In Arizona, Trump-backed Republican Senate candidate Blake Masters previously touted Trump’s election lie, but in a debate last week with incumbent Sen. Mark Kelly, Masters said he found no evidence the 2020 election was rigged and acknowledged Biden as president. A few days later, Pence endorsed Masters at a campaign event in Arizona. Pence did not endorse Kari Lake, who is widely considered a successor to Trump both in tone and in her embrace of conspiracy theories.

Republican Senate candidate Blake Masters with Donald Trump
Republican Senate candidate Blake Masters and Donald Trump at a campaign rally in Mesa, Ariz., Oct. 9. (Mario Tama/Getty Images)

Pence aides declined to comment for this story.

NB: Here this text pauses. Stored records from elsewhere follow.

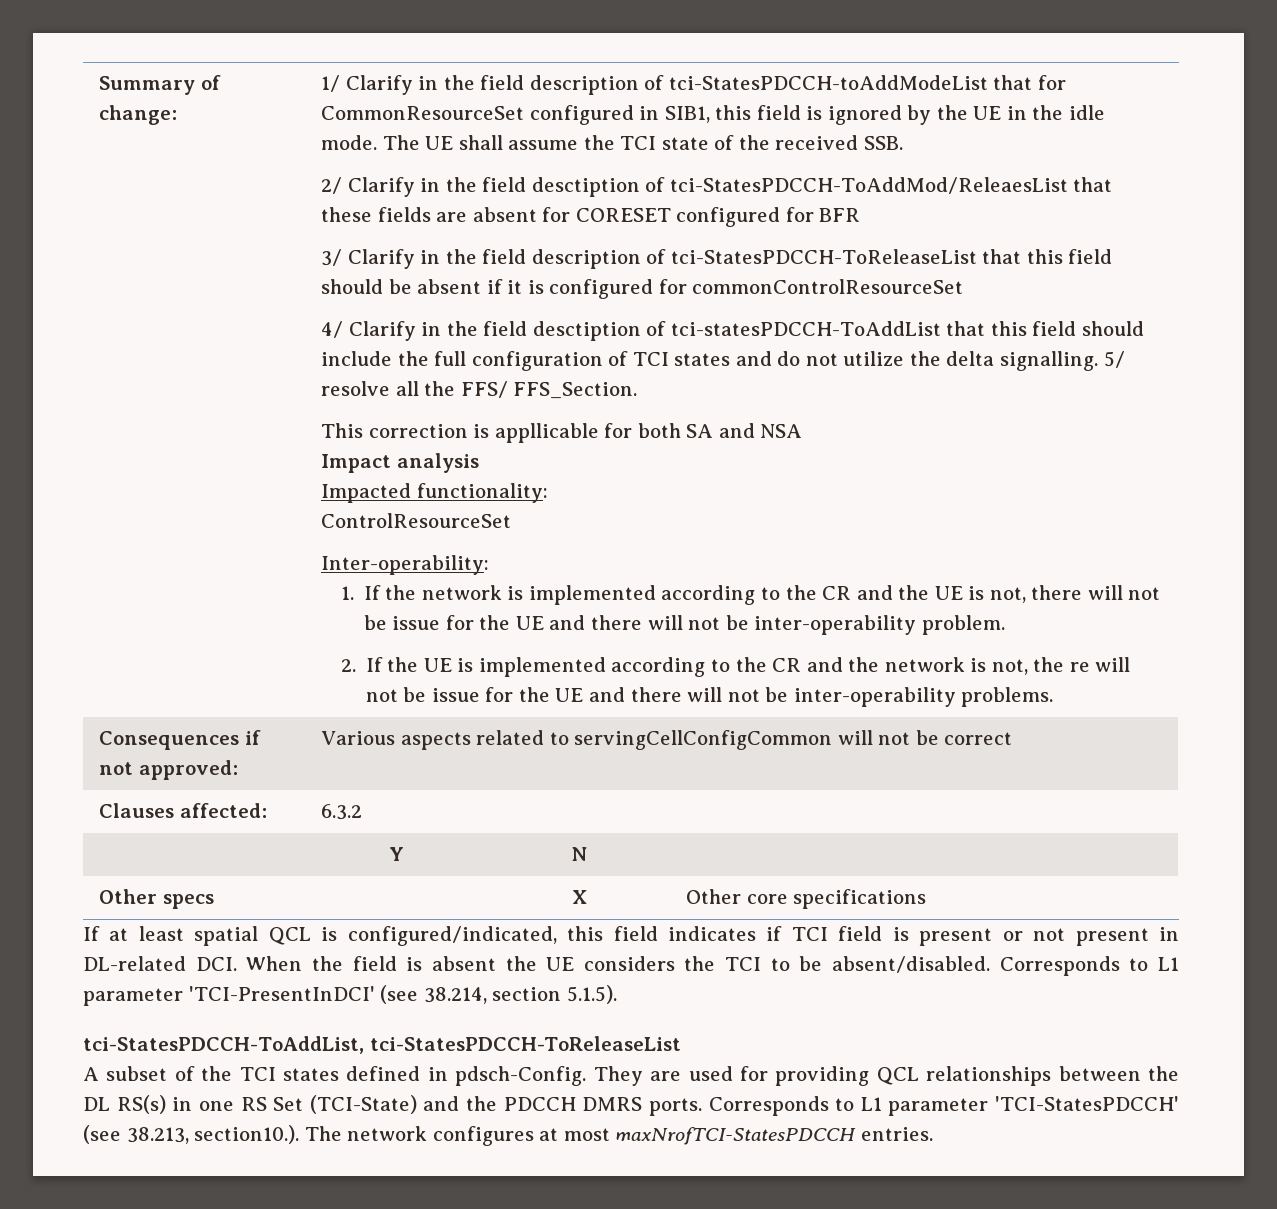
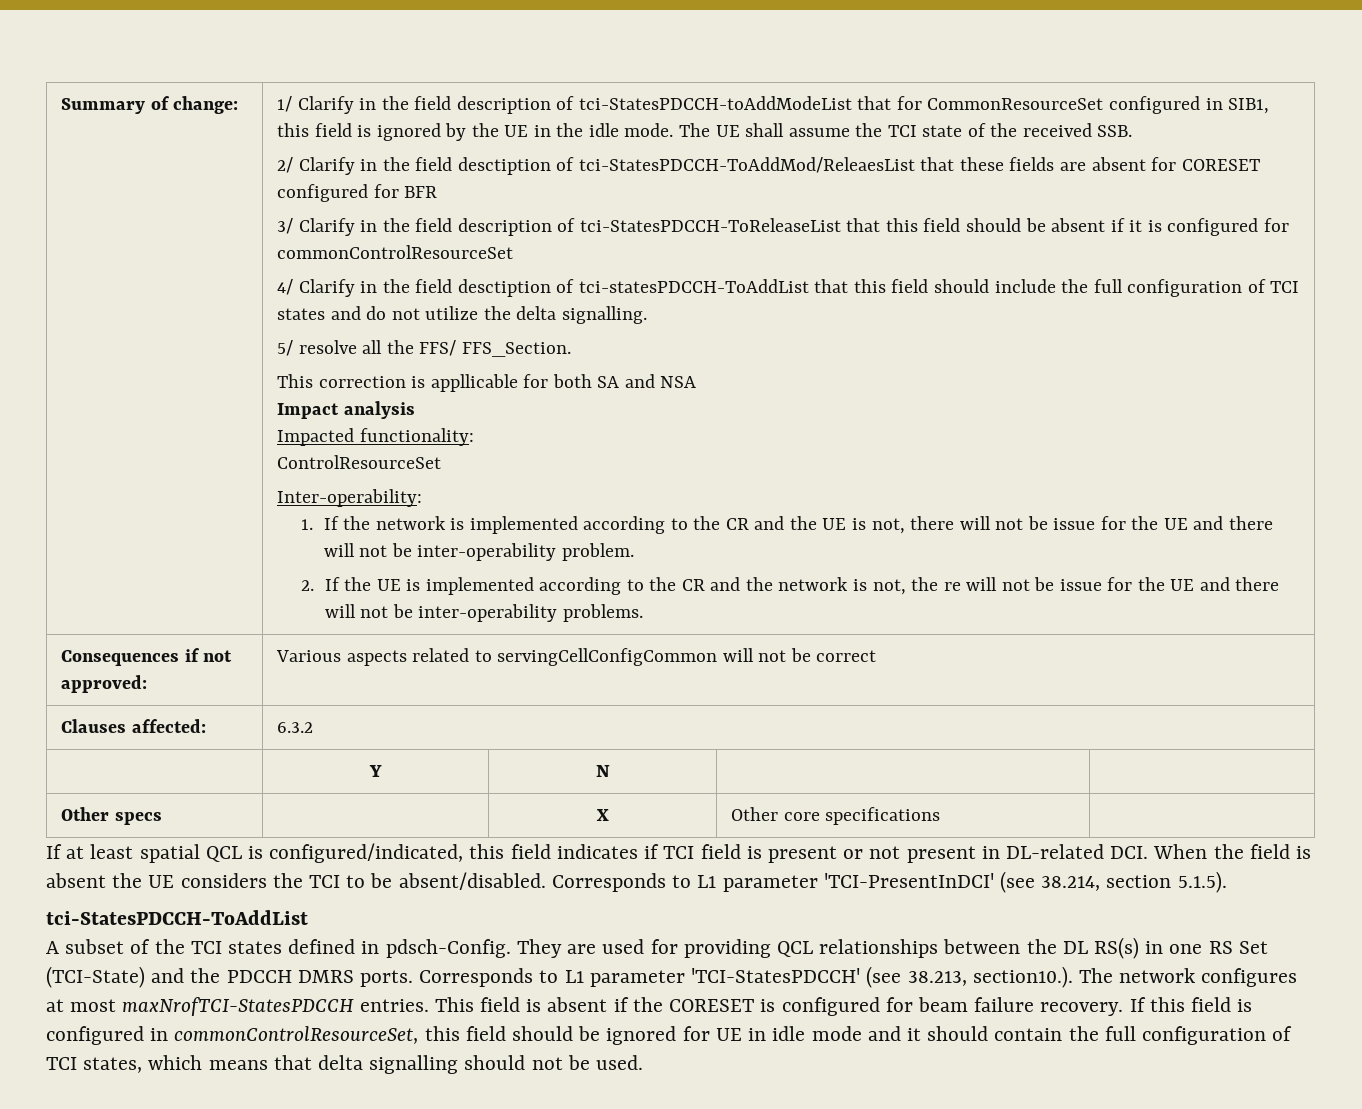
- 4/ Clarify in the field desctiption of tci-statesPDCCH-ToAddList that this field should include the full configuration of TCI states and do not utilize the delta signalling. 5/ resolve all the FFS/ FFS_Section.
+ 4/ Clarify in the field desctiption of tci-statesPDCCH-ToAddList that this field should include the full configuration of TCI states and do not utilize the delta signalling.
+ 5/ resolve all the FFS/ FFS_Section.
- tci-StatesPDCCH-ToAddList, tci-StatesPDCCH-ToReleaseList
+ tci-StatesPDCCH-ToAddList
+ This field is absent if the CORESET is configured for beam failure recovery. If this field is configured in commonControlResourceSet, this field should be ignored for UE in idle mode and it should contain the full configuration of TCI states, which means that delta signalling should not be used.

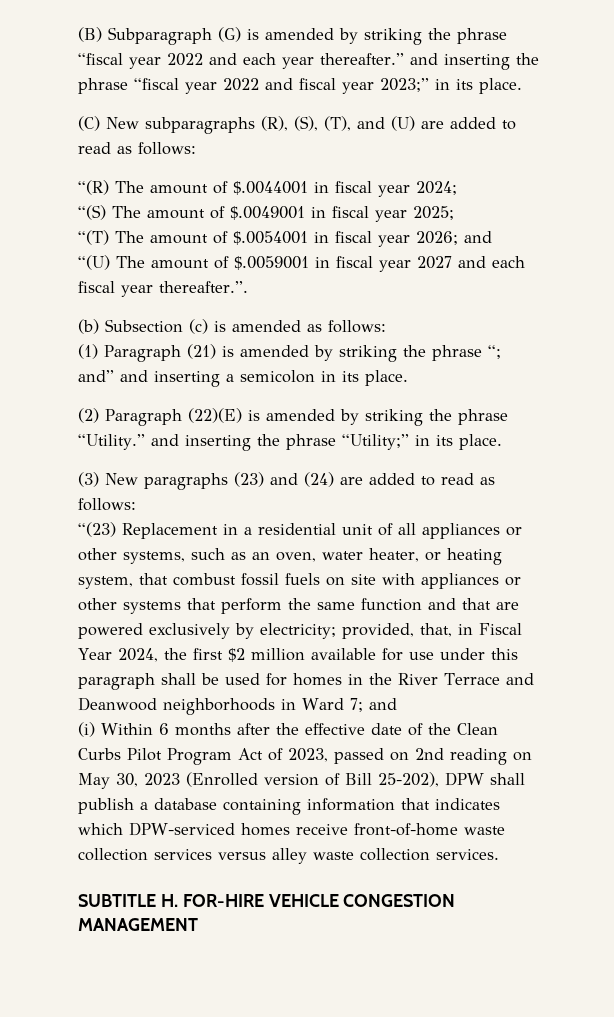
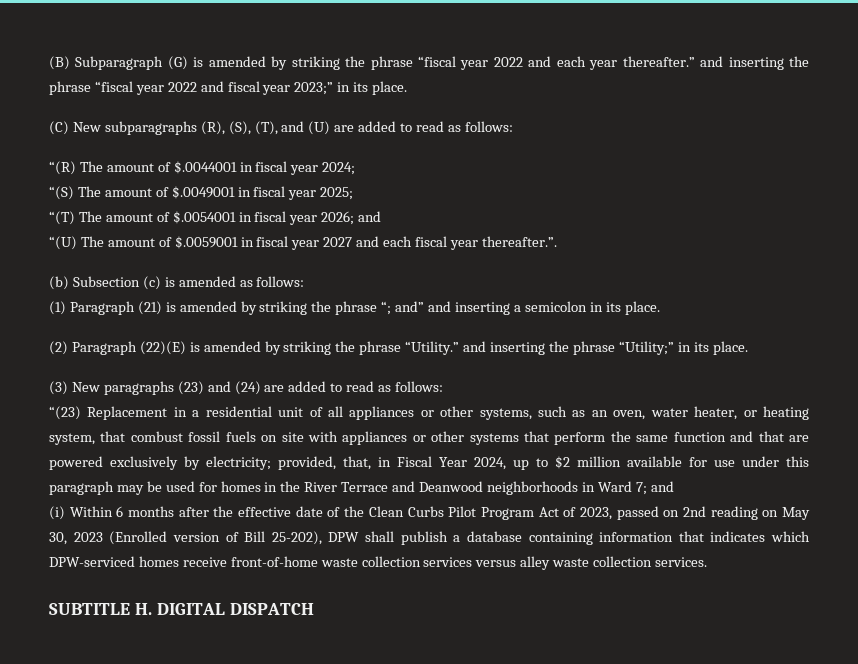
- provided, that, in Fiscal Year 2024, the first $2 million available for use under this paragraph shall be used for homes in the River Terrace and Deanwood neighborhoods in Ward 7;
+ provided, that, in Fiscal Year 2024, up to $2 million available for use under this paragraph may be used for homes in the River Terrace and Deanwood neighborhoods in Ward 7;
- SUBTITLE H. FOR-HIRE VEHICLE CONGESTION MANAGEMENT
+ SUBTITLE H. DIGITAL DISPATCH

Pence’s own comments around Jan. 6, which saw pro-Trump rioters and militia members come within 40 feet of attacking him and his family, have been reserved and reticent — alternating between calling the insurrection “a tragic day” and, in a tease of his forthcoming memoir, saying only that he was “angry” that day.

Over the summer, Pence said he might testify before the House Jan. 6 committee, but he seems to have run out the clock on that possibility. The former vice president is expected to formally announce shortly after the new year whether he will seek the presidency.